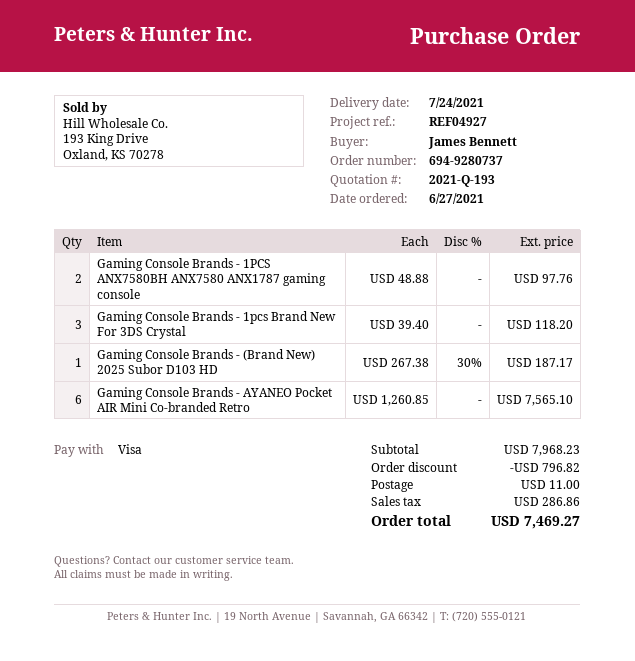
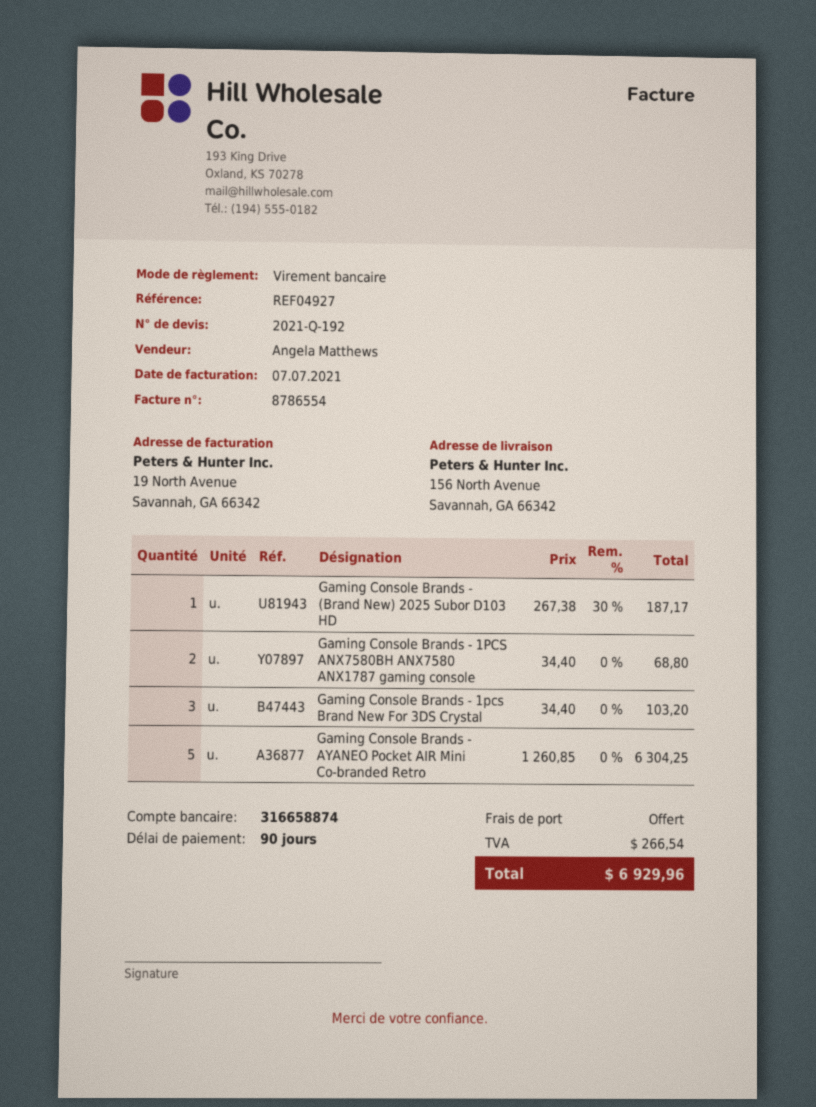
quote number: 2021-Q-193 -> 2021-Q-192
payment method: Visa -> bank transfer
Gaming Console Brands - 1PCS ANX7580BH ANX7580 ANX1787 gaming console: 2 x 48.88 = 97.76 -> 2 x 34.40 = 68.80
Gaming Console Brands - 1pcs Brand New For 3DS Crystal: 3 x 39.40 = 118.20 -> 3 x 34.40 = 103.20
Gaming Console Brands - AYANEO Pocket AIR Mini Co-branded Retro: 6 x 1260.85 = 7565.10 -> 5 x 1260.85 = 6304.25
discount: 796.82 -> none
shipping: 11.00 -> 0.00
tax: 286.86 -> 266.54
total: 7469.27 -> 6929.96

■ **How to complete this task**: Take the line holding "Gaming Console Brands - 1PCS ANX7580BH" and the lines after it through the end of the entries. Retype them exactly and add nothing.

■ **Answer box**:
Gaming Console Brands - 1PCS ANX7580BH ANX7580 ANX1787 gaming console: 2 x 48.88 = 97.76 -> 2 x 34.40 = 68.80
Gaming Console Brands - 1pcs Brand New For 3DS Crystal: 3 x 39.40 = 118.20 -> 3 x 34.40 = 103.20
Gaming Console Brands - AYANEO Pocket AIR Mini Co-branded Retro: 6 x 1260.85 = 7565.10 -> 5 x 1260.85 = 6304.25
discount: 796.82 -> none
shipping: 11.00 -> 0.00
tax: 286.86 -> 266.54
total: 7469.27 -> 6929.96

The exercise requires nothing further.